Court Opinion

ID: 9777188
Source: CourtListenerOpinion
Date Created: 2023-08-29 20:01:41.620814+00
Date Added: 2024-06-11T07:32:49.824569
License: Public Domain

CLINTON, Judge,
dissenting.
The majority opinion adds another chapter to a “fiction of law” conceived and composed in Compton v. State, 607 S.W.2d 246 (Tex.Cr.App.1980). Johnson v. State, 606 S.W.2d 894, 984 (Tex.Cr.App.1980) (Dissenting Opinion).
Just recently reprised in DingLer v. State, (Tex.Cr.App., No. 1086-83, delivered March 5, 1986) (Opinion on Rehearing), the theory is that “the employment relationship [between the person alleged as owner and the true owner] determine[s] who is the proper owner under [V.T.C.A. Penal Code,] Section 1.07(a)(24),” and thus will have “a greater right of possession” than an accused to certain property. Compton, supra, at 250-251.1
To make a way for that fiction Compton had to overrule McGee v. State, 572 S.W.2d 723 (Tex.Cr.App.1978), and in Johnson v. State, 606 S.W.2d 894, 896 (Tex.Cr.App.1980), overrule Commons v. State, 575 S.W.2d 518 (Tex.Cr.App.1979). That done, the Court wrote a bit of comedy in Smallwood v. State, 607 S.W.2d 911 (Tex.Cr.App.1979), regaling readers with how it is that a loading dock worker has “a greater right of possession” than a shoplifter to several pairs of pants boosted inside a store from a men’s furnishing department. Again, the Compton story is still a fairy tale: An accused intends to deprive another of prop*607erty that is not his in the first place, without consent that is not his to give in the second. Johnson, supra, at 896.
Today, the majority favors us with a mystery about who among employees of the same employer has that “greater right.” As the majority analyzes it, the situation is “that by the statutory definition of the word ‘owner,’ prior to the actual commission of the offense, both the appellant and Bourke each had possessory interests in the merchandise, i.e., at that moment in time each had the care, custody, and control of the merchandise that appellant was accused of stealing.” Opinion, p. 602. The truth is, of course, that in the sense contemplated by applicable statutory provisions neither the security guard nor the cashier had any right of possession to the two shirts and one gown actually owned and possessed by Sears.
One does not have an “interest” in property of another merely because he is an employee of the other. In determining whether one has “a right of possession,” to look woodenly at “possession” solely in light of its statutory definition, V.T.C.A. Penal Code, § 1.07(a)(28) — actual care, custody, control or management — is to ignore the threshold principle that a personal “interest in property” is what may entitle one to possess it as a matter of right. “The Legislature recognized the concept that there are many types of possessory interest in property besides ownership in title.” Ex parte Davis, 542 S.W.2d 192, 196 (Tex.Cr.App.1976).
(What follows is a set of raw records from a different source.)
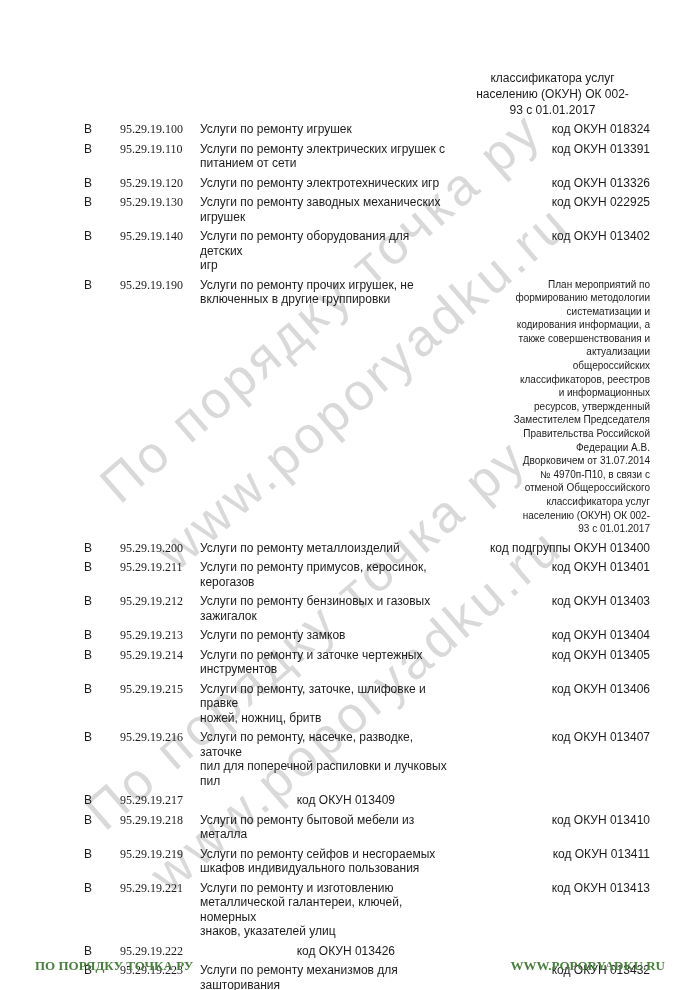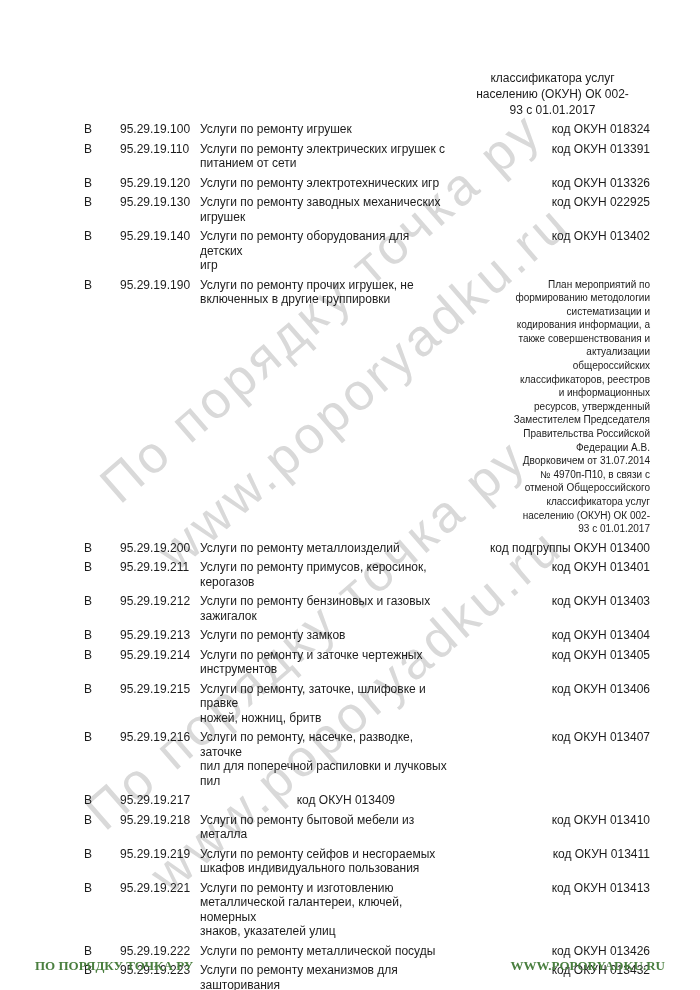--- a/index.html
+++ b/index.html
@@ -39,21 +39,21 @@
     margin-bottom:4px;
   }
   .row {
     display:flex;
     align-items:flex-start;
     margin-bottom:5px;
     font-size:12px;
     line-height:14.5px;
   }
   .cell-letter { margin-left:84px; width:36px; flex:0 0 auto; }
-  .cell-code   { width:80px; flex:0 0 auto; }
+  .cell-code   { width:80px; flex:0 0 auto;font-family:Liberation Serif, serif; }
   .cell-desc   { width:255px; flex:0 0 auto; white-space:pre-line; }
   .cell-right  { width:195px; flex:0 0 auto; text-align:right; white-space:pre-line; }
   .cell-right.para { font-size:10px; line-height:13.6px; }
   
   .footer {
     position:absolute;
     left:0; right:0; top:958px;
     display:flex;
     justify-content:space-between;
     padding:0 35px;
@@ -207,21 +207,20 @@
       <span class="cell-letter">В</span>
       <span class="cell-code">95.29.19.221</span>
       <span class="cell-desc">Услуги по ремонту и изготовлению
 металлической галантереи, ключей, номерных
 знаков, указателей улиц</span>
       <span class="cell-right">код ОКУН 013413</span>
     </div>
         <div class="row">
       <span class="cell-letter">В</span>
       <span class="cell-code">95.29.19.222</span>
-      <span class="cell-desc">Услуги по ремонту металлической посуды</span>
       <span class="cell-right">код ОКУН 013426</span>
     </div>
         <div class="row">
       <span class="cell-letter">В</span>
       <span class="cell-code">95.29.19.223</span>
       <span class="cell-desc">Услуги по ремонту механизмов для
 зашторивания</span>
       <span class="cell-right">код ОКУН 013432</span>
     </div>
       </div>

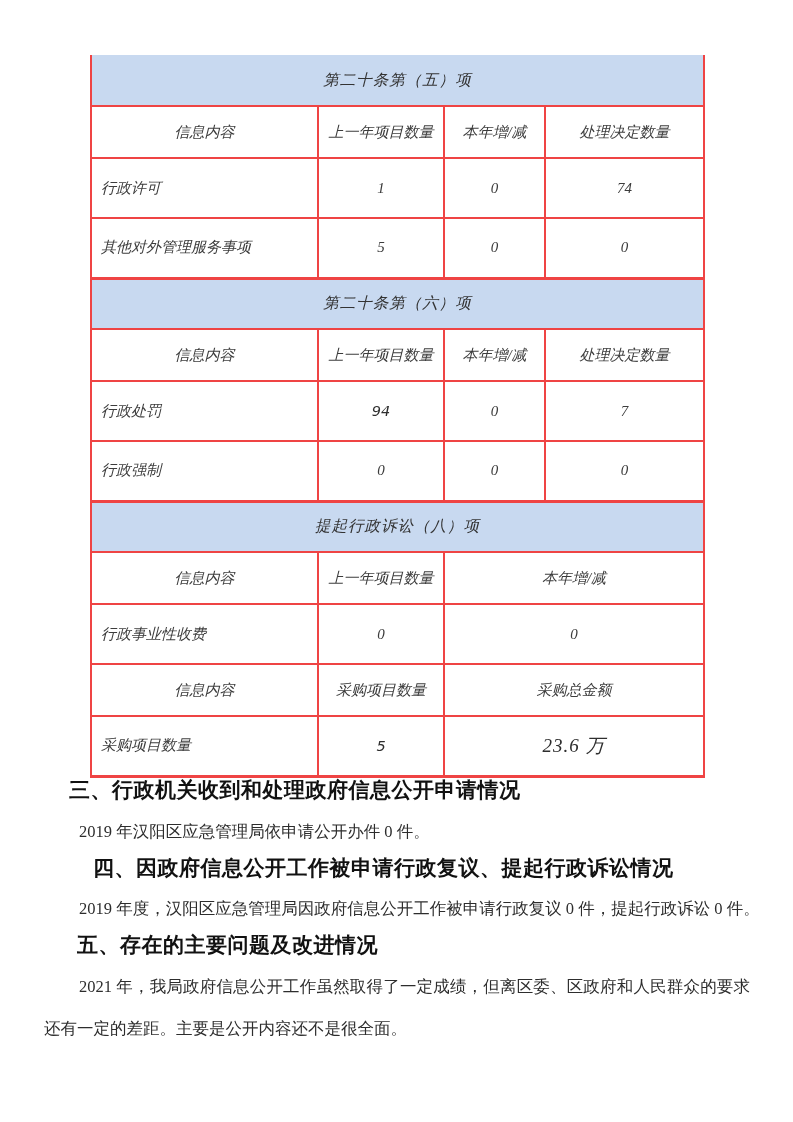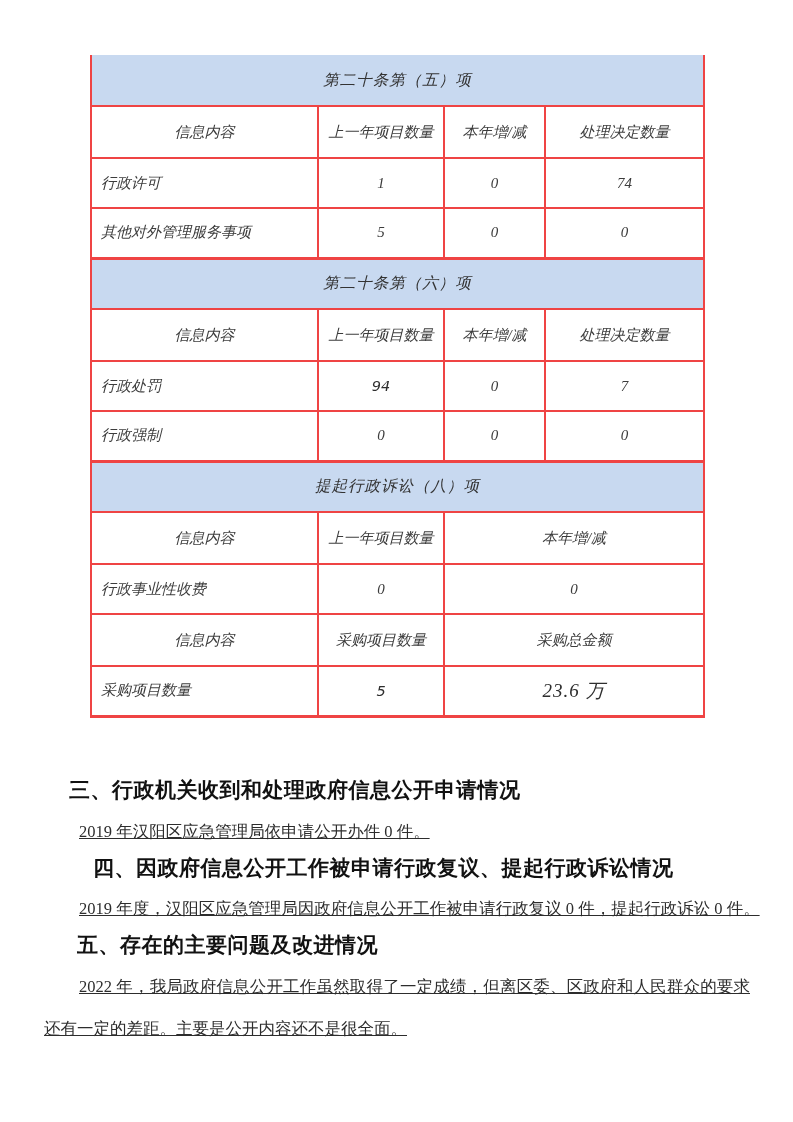--- a/index.html
+++ b/index.html
@@ -17,21 +17,21 @@
     font-size:15px;color:#3c3c3c;
   }
   .doc-table td{
     border:2px solid #ef4444;
     text-align:center;vertical-align:middle;
     padding:0;
     overflow:hidden;white-space:nowrap;
   }
   .doc-table tr{height:51px;font-style:italic;}
   .doc-table tr.hdr{height:52px;}
-  .doc-table tr.data{height:50px;}
+  .doc-table tr.data{height:60px;}
   td.band{
     background:#c8d9f0;
     border-top-width:3px;
     font-size:15.5px;color:#333;
     letter-spacing:1px;
   }
   tr.first-band td{border-top:none;}
   td.label{
     text-align:left;padding-left:9px;
   }
@@ -47,21 +47,21 @@
   .sec-heading{
     position:absolute;
     font-family:"Liberation Sans","DejaVu Sans",sans-serif;
     font-weight:700;font-size:21px;color:#111;
     letter-spacing:0.5px;white-space:nowrap;
     margin:0;
   }
   .sec-para{
     position:absolute;
     font-size:16.5px;color:#2d2d2d;
-    margin:0;white-space:nowrap;text-decoration:underline;
+    margin:0;white-space:nowrap;
   }
   .sec-para.wrap{
     white-space:normal;width:706px;
     text-indent:35px;line-height:42px;text-align:justify;
   }
   #h-sec3{left:69px;top:776px;}
   #p-sec3{left:79px;top:821px;}
   #h-sec4{left:69px;top:854px;margin-left:24px;}
   #p-sec4{left:79px;top:898px;}
   #h-sec5{left:77px;top:931px;}
@@ -150,13 +150,13 @@
   </tbody>
 </table>
 
 <h2 id="h-sec3" class="sec-heading">三、行政机关收到和处理政府信息公开申请情况</h2>
 <p id="p-sec3" class="sec-para">2019 年汉阳区应急管理局依申请公开办件 0 件。</p>
 
 <h2 id="h-sec4" class="sec-heading">四、因政府信息公开工作被申请行政复议、提起行政诉讼情况</h2>
 <p id="p-sec4" class="sec-para">2019 年度，汉阳区应急管理局因政府信息公开工作被申请行政复议 0 件，提起行政诉讼 0 件。</p>
 
 <h2 id="h-sec5" class="sec-heading">五、存在的主要问题及改进情况</h2>
-<p id="p-sec5" class="sec-para wrap">2022 年，我局政府信息公开工作虽然取得了一定成绩，但离区委、区政府和人民群众的要求还有一定的差距。主要是公开内容还不是很全面。</p>
+<p id="p-sec5" class="sec-para wrap">2021 年，我局政府信息公开工作虽然取得了一定成绩，但离区委、区政府和人民群众的要求还有一定的差距。主要是公开内容还不是很全面。</p>
 
 </body></html>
It is some kind of “posses-sory interest” of a person which creates for that one “a right of possession.” Ordinarily an employee has no “possessory interest” in property of his employer that would provide him a right to possess it.
The difficulty in comprehending and applying concepts at work in theft cases is compounded by adherence to past judicial construction of pleading provisions in Article 21.08, V.A.C.C.P. Thus, worrying about “find[ing] any one individual in any given large corporation who can meet all the criteria of ‘possession’ ...,” Compton, supra at 251, the majority created the “greater right of possession” theory. But as shown in my Concurring Opinion in Dingier, supra, the problem previously perceived under former codes of criminal procedure “no longer exists under the present code when construed in harmony with related provisions of the new penal code,” so that we may now “eliminate the utter fiction of Compton ..., that an employee of a corporation has ‘a greater right to possession’ of corporate personal property than a stranger to the corporation.”
Because the majority continues to fictionalize an “owner” in theft cases, I respectfully dissent.
ONION, P.J., joins.

. Our concern is with appropriation of property other than real property; the Compton formulation does not implicate a transfer or purported transfer of title to or "other nonpossessory interest in property ...” V.T.C.A. Penal Code, § 31.-01(5)(A). (All emphasis is mine throughout unless otherwise indicated.)